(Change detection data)
* * * * * * *

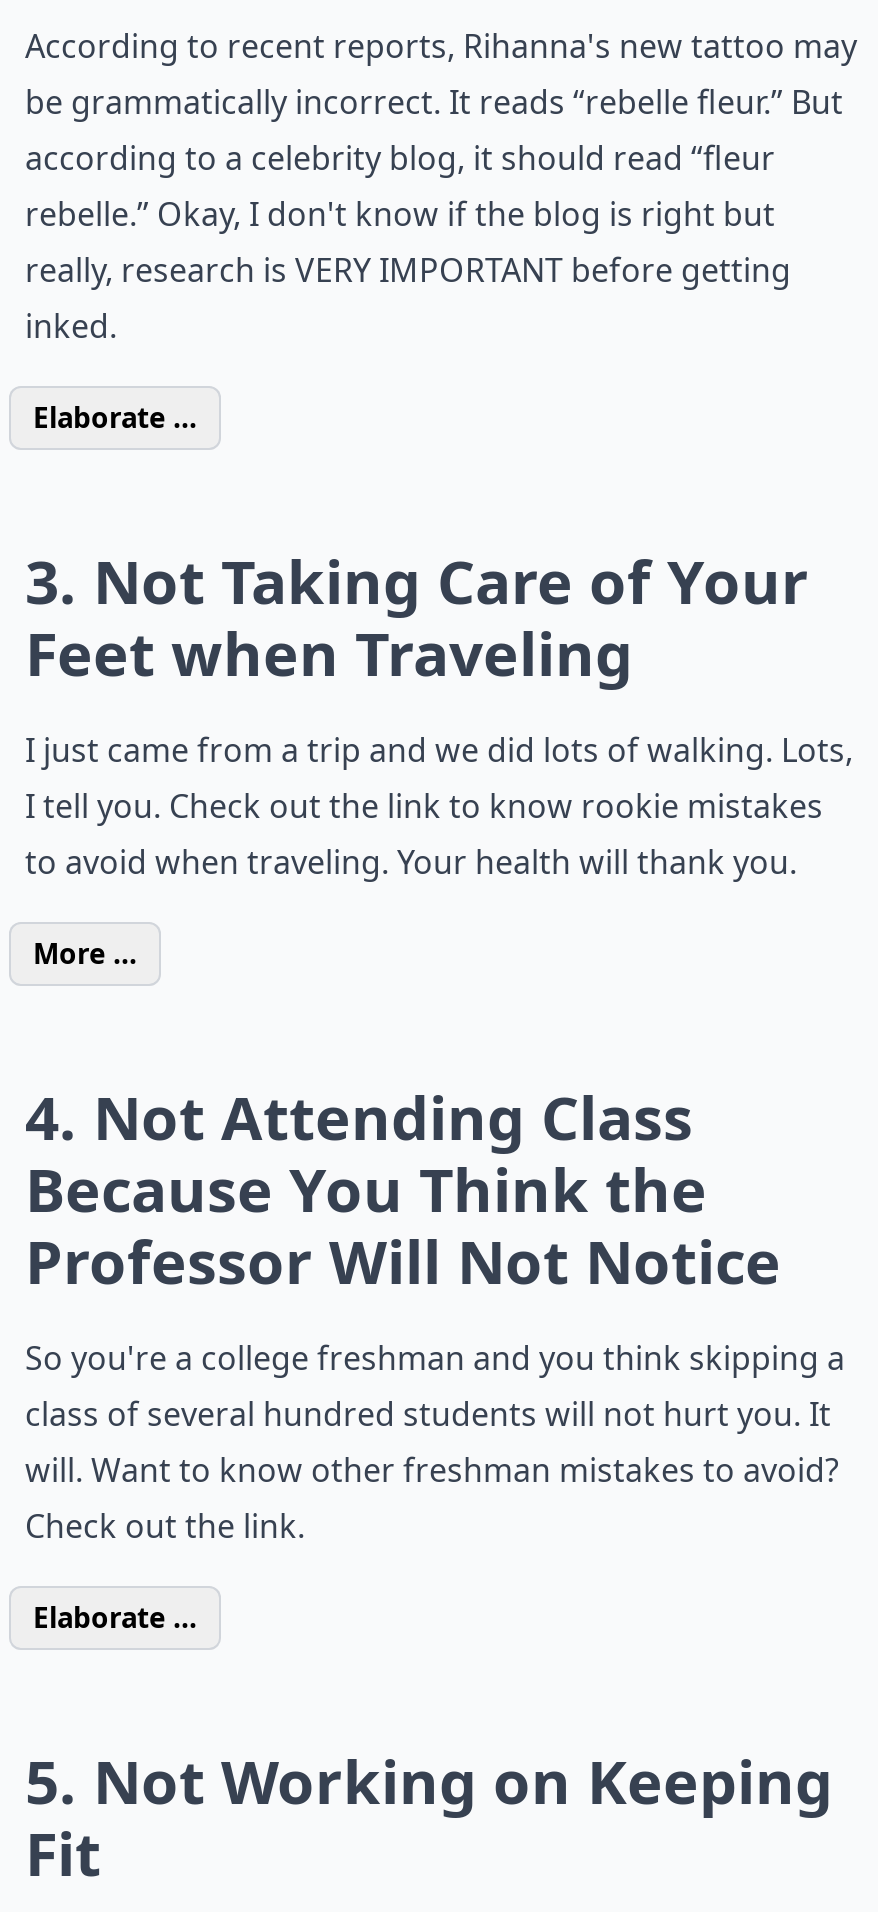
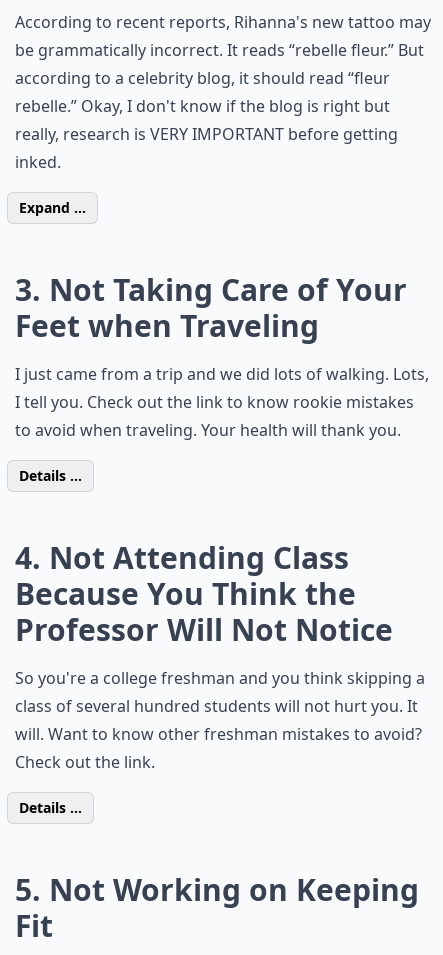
- Elaborate ...
+ Expand ...

- More ...
+ Details ...

- Elaborate ...
+ Details ...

* * * * * * *

**Aim of the exercise**
For this exercise, return every entry verbatim and omit all pictures.

**Solution to the exercise**
- Elaborate ...
+ Expand ...

- More ...
+ Details ...

- Elaborate ...
+ Details ...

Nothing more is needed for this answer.